WEB - GOOGLE - ACTUALITE > Société École : la Cour des comptes dénonce l'erreur de Hollande
Mis à jour le 23/05/2013 à 07:01 - Publié le 22/05/2013 à 20:26
En 2011, les enseignants pesaient près de 49,9 milliards d'euros, soit 17 % du budget de l'État.
De l'embauche des professeurs à leur « temps de service », les Sages de la Rue Cambon sonnent la charge contre le «mammouth».
Avec son rapport dévoilé mercredi, «Gérer les enseignants autrement», la Cour des comptes s'attaque au «mammouth» de la rue de Grenelle. Les magistrats de la Rue Cambon dirigés par le socialiste Didier Migaud chargent sabre au clair. Premier constat, l'Éducation nationale «ne souffre pas d'un manque de moyens ou d'un nombre trop faible d'enseignants, mais d'une utilisation défaillante des moyens existants». Plutôt gênant, alors que le gouvernement de François Hollande a décidé d'embaucher 60.000 enseignants d'ici à la fin du quinquennat! La Cour estime ainsi que «l'évolution du nombre d'enseignants est déconnectée de celle des élèves». Les effectifs des professeurs du secondaire n'ont pas cessé d'augmenter entre 1993 et 2005 alors que celui des élèves diminuait. «Chaque année, c'est le volume d'heures de cours et le souci d'assurer un débouché satisfaisant aux universités qui guident les décisions de recrutement», déplore Didier Migaud.

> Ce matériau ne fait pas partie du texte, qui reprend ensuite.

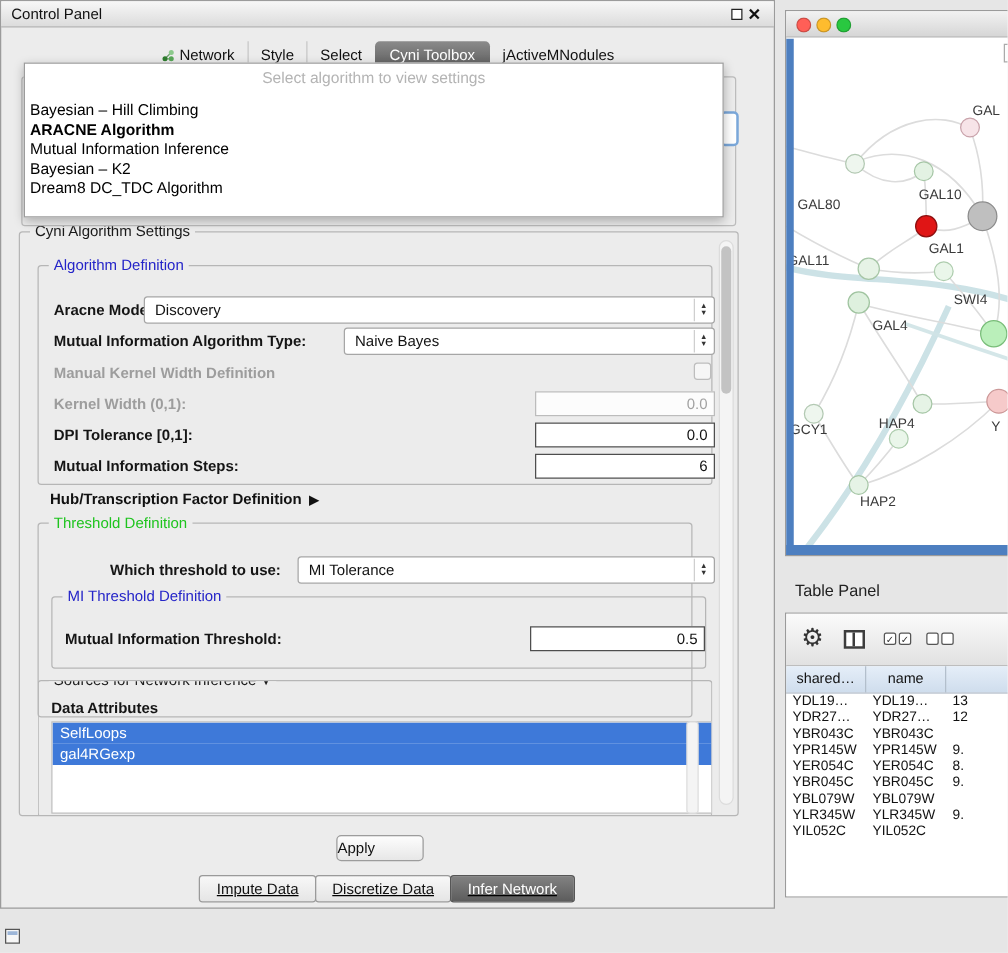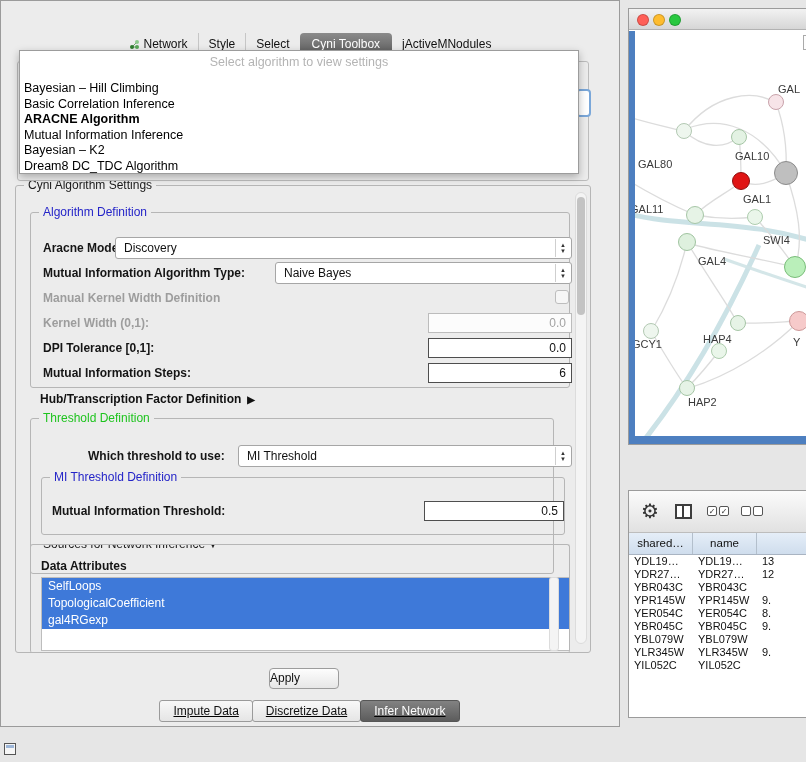--- a/index.html
+++ b/index.html
@@ -109,6 +109,11 @@
 <div id="screen">
 
   <div class="window" id="control-panel">
+    <div class="titlebar">
+      <span>Control Panel</span>
+      <span class="tb-float" style="left:584px"></span>
+      <span class="tb-close" style="left:597px">✕</span>
+    </div>
 
     <div class="tabrow">
       <span class="tab">

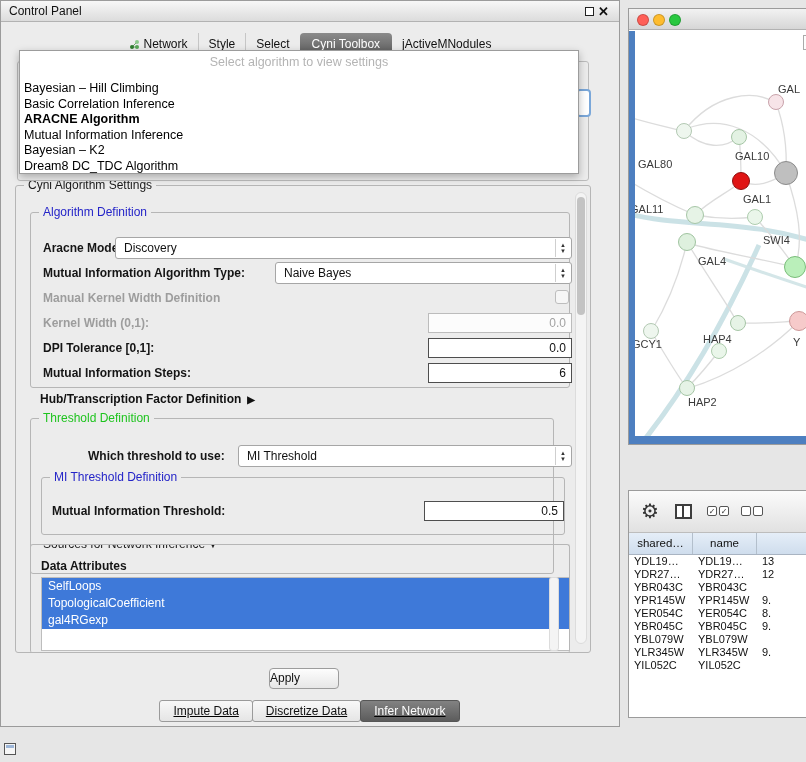--- a/index.html
+++ b/index.html
@@ -147,7 +147,6 @@
       <div class="popup-placeholder">Select algorithm to view settings</div>
       <div class="popup-items">
         <div class="popup-item">Bayesian – Hill Climbing</div>
-        <div class="popup-item">Basic Correlation Inference</div>
         <div class="popup-item bold">ARACNE Algorithm</div>
         <div class="popup-item">Mutual Information Inference</div>
         <div class="popup-item">Bayesian – K2</div>

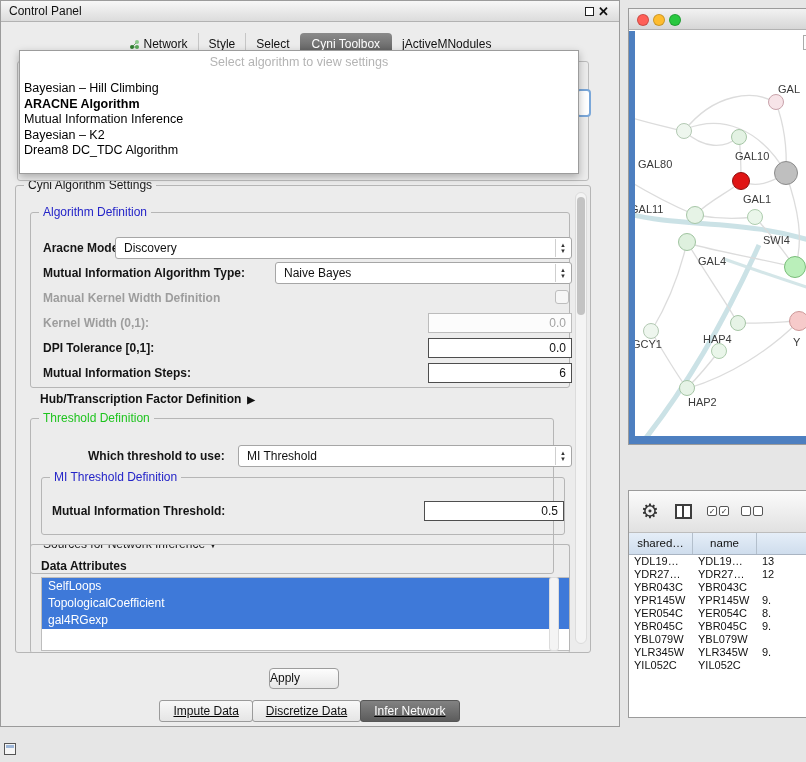--- a/index.html
+++ b/index.html
@@ -204,7 +204,7 @@
 
         <span class="lbl" style="left:57px;top:30px">Which threshold to use:</span>
         <div class="combo" style="left:207px;top:26px;width:334px">
-          <span>MI Threshold</span>
+          <span>MI Tolerance</span>
           <span class="steppers">
               <i>▲</i>
               <i>▼</i>

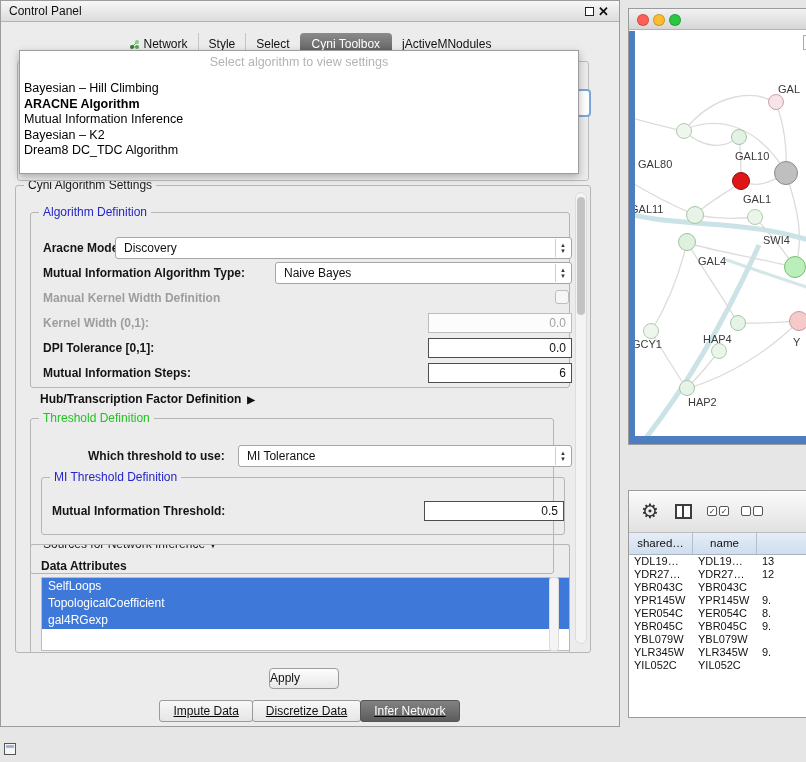--- a/index.html
+++ b/index.html
@@ -310,6 +310,7 @@
     <div class="net-frame-bottom"></div>
   </div>
 
+  <div class="tp-caption">Table Panel</div>
 
   <div class="window" id="table-window">
     <div class="tp-toolbar">

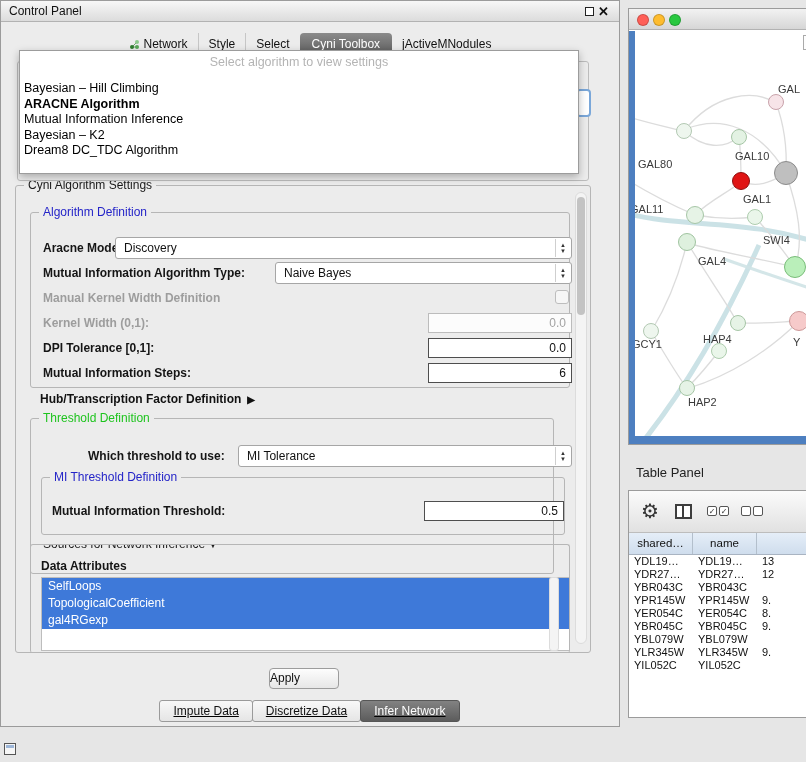--- a/index.html
+++ b/index.html
@@ -226,7 +226,6 @@
         <span class="lbl" style="left:10px;top:14px">Data Attributes</span>
         <div class="attr-list" style="left:10px;top:32px;width:596px;height:74px">
           <div class="attr-item">SelfLoops</div>
-          <div class="attr-item">TopologicalCoefficient</div>
           <div class="attr-item">gal4RGexp</div>
         </div>
         <div class="vscroll" style="left:518px;top:32px;height:74px;width:10px;border-radius:3px"></div>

Multiplication des matièresPourtant, une «bonne gestion» constitue un enjeu primordial de maîtrise de la dépense publique: les enseignants pesaient près de 49,9 milliards d'euros en 2011, soit 17 % du budget de l'État. «Nous ne sommes pas contre des créations de postes quand elles sont justifiées. Le sujet est de regarder là où il y a des pertes en ligne», pointe Patrick Lefas, président de la troisième chambre de la Cour des comptes, qui prend l'exemple des sorties scolaires: «Les professeurs qui n'accompagnent pas les élèves ont relâche et ne sont pas utilisés à autre chose, car le système ne le permet pas. Dans l'académie de Versailles, 1600 heures sont utilisées pour vérifier que l'ordinateur ne s'est pas trompé dans l'application du barème des décharges syndicales. Ce n'est peut-être pas le plus judicieux.»
Plus inquiétant, en dépit du nombre d'enseignants, les résultats du système français sont inégalitaires et ses performances se dégradent. La part des élèves les plus faibles s'est accrue de 26 % en lecture et de 37 % en mathématiques entre 2000 et 2009. Le système français est un de ceux où le poids des origines socio-économiques pèse le plus sur les résultats.
Pour la Cour, il existe un écart entre la réalité du métier d'enseignant et le statut. Leur «temps de service» n'est centré que sur les seules heures de cours, alors que la loi leur assigne d'autres missions: relations aux parents, travail en équipe, aide au travail personnel des élèves, orientation. Le temps qui y est consacré par les enseignants, très imparfaitement mesuré, n'est rémunéré que partiellement, à travers un système de décharges et d'heures supplémentaires. Cette organisation conduit à ne pas valoriser l'implication des enseignants. La Cour recommande d'élargir leurs obligations à l'ensemble des activités effectuées dans l'établissement, sous la forme d'un forfait annuel, la répartition de ce temps de service devant pouvoir être modulée en fonction des besoins locaux.
Autre constante, le coût moyen d'un lycéen français est de 31 % supérieur à la moyenne de l'OCDE. En cause, un temps d'instruction plus long, un nombre d'élèves par classe plus faible et la multiplication des matières, options et modules. La Cour prône une «indispensable rationalisation» car «l'éparpillement progressif de l'offre de formation au lycée, qui ne se constate nulle part ailleurs en Europe, a conduit à une augmentation des besoins d'enseignants et à un renchérissement progressif du coût du système scolaire». Elle propose également d'instituer la possibilité d'enseigner deux disciplines au collège: il existe 375 sections discipli­naires pour 272 matières enseignées. Cette «dispersion et la monovalence ont un coût», insiste la Cour, car les enseignants exerçant dans de petits établissements n'ont parfois pas un service complet, ce qui représente une perte d'un millier de postes.
Par ailleurs, le système d'affectation automatique des enseignants «au barème» en fonction de différents critères (ancienneté, situation familiale) est «inadapté». Tous les postes sont considérés comme équivalents et tous les enseignants sont jugés également qualifiés. La Cour recommande de fonder le système sur une meilleure adéquation entre les exigences du poste et le profil des enseignants, sur la base d'entretiens entre les candidats et les chefs d'établissement, en s'inspirant… du système des établissements privés catholiques.